Menurut Urban Dictionary, Twilighter(s)/Twi-hard(s) adalah sebutan untuk fans tetralogi Twilight yang diciptakan oleh Stephanie Meyer. Novel ini kemudian diadaptasi menjadi sebuah film, Twilight (Catherine Hardwicke, 2008). Ceritanya tentang percintaan antara seorang manusia, Bella Swan, dengan seorang vampir, Edward Cullen. Film kecil-kecilan yang dirilis November 2008 itu tidak terduga meledak secara komersil. Kesuksesan Twilight membuat studio filmnya, Summit Entertainment, segera mengadaptasi semua novel seri ke dalam bentuk film franchise. Mungkin kamu pernah mendengar nama seri ini sebelumnya karena ia sempat populer di akhir tahun 2000-an. Topik Twilight sendiri rasanya sudah ketinggalan zaman untuk dibicarakan–serial novel tersebut selesai tahun 2008, sedangkan serial filmnya selesai tahun 2011, dan esai ini ditulis pada tahun 2017. Sebenarnya apa sih yang menarik dari menganalisis fans Pop Culture?
Pandangan Umum Tentang Fans/Penggemar
Fans atau penggemar. Sekumpulan pemakai produk komersial. Kelompok yang sering dianggap alien, obsesif dan agresif. Keberadaannya dipandang sebelah mata. Percakapan dan kegiatan mereka sering juga masuk tanpa diundang ke dalam kehidupan sosial orang awam, terutama di era media sosial sekarang. Namun, aku merasa fans adalah pemain penting dalam dinamika kultural dan sosial. Kultur populer tidak melulu komersial, ia juga produk kultural dan––oleh karena itu–– merupakan bagian dari kehidupan berkomunikasi di dalam masyarakat.
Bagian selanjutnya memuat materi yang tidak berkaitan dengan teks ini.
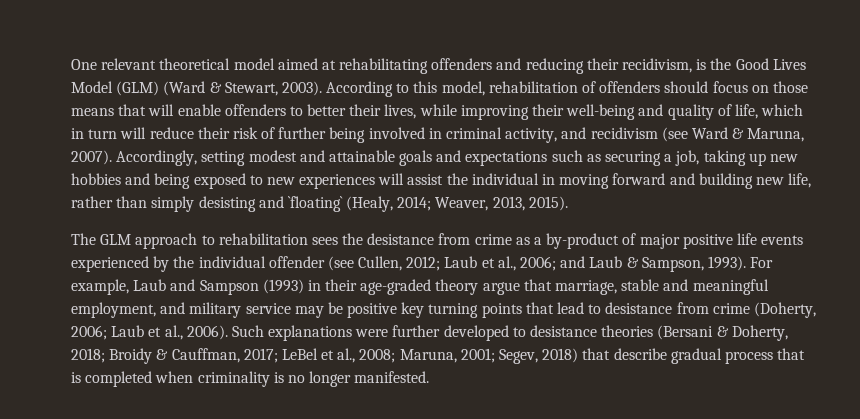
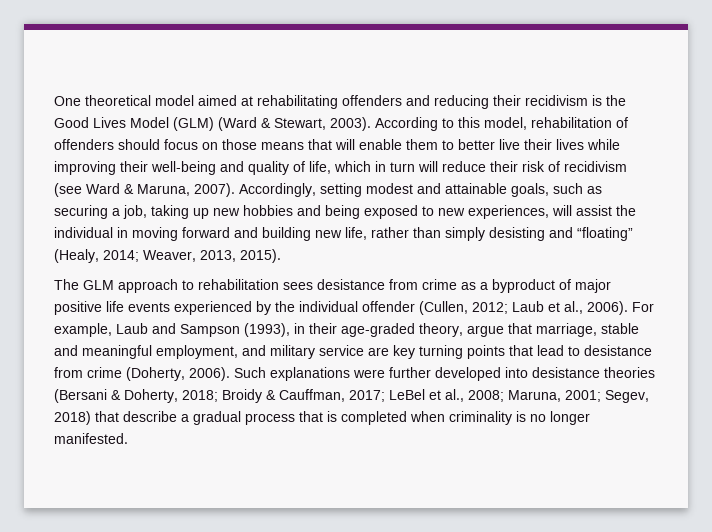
- One relevant theoretical model aimed at rehabilitating offenders and reducing their recidivism, is the Good Lives Model (GLM) (Ward & Stewart, 2003).
+ One theoretical model aimed at rehabilitating offenders and reducing their recidivism is the Good Lives Model (GLM) (Ward & Stewart, 2003).
- According to this model, rehabilitation of offenders should focus on those means that will enable offenders to better their lives, while improving their well-being and quality of life, which in turn will reduce their risk of further being involved in criminal activity, and recidivism (see Ward & Maruna, 2007).
+ According to this model, rehabilitation of offenders should focus on those means that will enable them to better live their lives while improving their well-being and quality of life, which in turn will reduce their risk of recidivism (see Ward & Maruna, 2007).
- Accordingly, setting modest and attainable goals and expectations such as securing a job, taking up new hobbies and being exposed to new experiences will assist the individual in moving forward and building new life, rather than simply desisting and `floating` (Healy, 2014; Weaver, 2013, 2015).
+ Accordingly, setting modest and attainable goals, such as securing a job, taking up new hobbies and being exposed to new experiences, will assist the individual in moving forward and building new life, rather than simply desisting and “floating” (Healy, 2014; Weaver, 2013, 2015).
- The GLM approach to rehabilitation sees the desistance from crime as a by-product of major positive life events experienced by the individual offender (see Cullen, 2012; Laub et al., 2006; and Laub & Sampson, 1993).
+ The GLM approach to rehabilitation sees desistance from crime as a byproduct of major positive life events experienced by the individual offender (Cullen, 2012; Laub et al., 2006).
- For example, Laub and Sampson (1993) in their age-graded theory argue that marriage, stable and meaningful employment, and military service may be positive key turning points that lead to desistance from crime (Doherty, 2006; Laub et al., 2006).
+ For example, Laub and Sampson (1993), in their age-graded theory, argue that marriage, stable and meaningful employment, and military service are key turning points that lead to desistance from crime (Doherty, 2006).
- Such explanations were further developed to desistance theories (Bersani & Doherty, 2018; Broidy & Cauffman, 2017; LeBel et al., 2008; Maruna, 2001; Segev, 2018) that describe gradual process that is completed when criminality is no longer manifested.
+ Such explanations were further developed into desistance theories (Bersani & Doherty, 2018; Broidy & Cauffman, 2017; LeBel et al., 2008; Maruna, 2001; Segev, 2018) that describe a gradual process that is completed when criminality is no longer manifested.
Menurutku, fandom atau kultur fans adalah salah satu penggerak kultur populer yang interaktif. Mempelajari fandom merupakan salah satu celah untuk mempelajari cara berinteraksi yang cair antara manusia dengan objek, serta manusia dengan sesamanya.
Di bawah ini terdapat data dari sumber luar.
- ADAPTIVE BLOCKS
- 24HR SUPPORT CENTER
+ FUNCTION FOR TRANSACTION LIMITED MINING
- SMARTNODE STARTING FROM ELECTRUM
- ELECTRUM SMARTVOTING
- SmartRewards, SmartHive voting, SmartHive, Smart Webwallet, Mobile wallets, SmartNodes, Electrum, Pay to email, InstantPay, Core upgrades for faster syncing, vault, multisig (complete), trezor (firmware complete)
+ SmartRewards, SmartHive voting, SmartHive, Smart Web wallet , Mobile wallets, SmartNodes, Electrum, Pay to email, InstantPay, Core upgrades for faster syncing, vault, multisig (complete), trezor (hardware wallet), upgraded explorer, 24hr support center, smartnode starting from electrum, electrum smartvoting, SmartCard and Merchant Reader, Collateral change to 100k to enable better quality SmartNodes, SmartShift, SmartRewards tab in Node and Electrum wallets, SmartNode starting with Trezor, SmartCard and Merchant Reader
Aku memilih menganalisis kritik film Twilight untuk memahami perilaku kritikus film dalam berinteraksi dengan filmnya. Penilaian terhadap perilaku kritikus film penting karena ia menunjukkan bagaimana sebuah film dibaca dan dimaknai. Beberapa menilai film bukan hanya berdasarkan teks filmnya, melainkan juga mempertimbangkan kehadiran Twilighters sebagai konsumen produk film. Sampai hari ini aku melihat publik cenderung bereaksi buruk tentang fandom, baik fandom Twilight maupun fandom yang lain. Artikel ini mencoba memahami sebuah fandom sebagai kekuatan yang produktif. Caranya adalah membedah identitas dan interaksi fans. Untuk itu, aku menggunakan dua bingkai teori fandom: pertama, model “fandom sebagai korban patologi” yang dicetus oleh Joli Jensen; model kedua adalah argumen John Fiske tentang ekonomi kultural. Kedua teori ini digunakan untuk menguak kekuatan kubu fandom serta kekurangan kubu kritikus film dalam berinteraksi dengan film.
Kesadaran Kritikus Film Akan Keberadaan Fans
Para kritikus film Twilight sadar akan keberadaan Twilighters yang masif; mereka mengakui dan menyebutnya di tulisan mereka. Akan tetapi, banyak pengakuan yang berujung dengan stigmatisasi para fans. Jensen, seorang pakar kajian media dan kultur populer, mengatakan bahwa para fans ‘sering dicap orang yang berpotensi menjadi fanatik’. Menurut beliau, fans cenderung dilihat sebagai individu yang penyendiri, obsesif, terisolasi, dan berfantasi tentang objek hasratnya. Para fans juga dipandang rusuh dan histeris. Pandangan-pandangan ini cenderung menghakimi fans sebagai subyek yang lepas kontrol dan tidak rasional.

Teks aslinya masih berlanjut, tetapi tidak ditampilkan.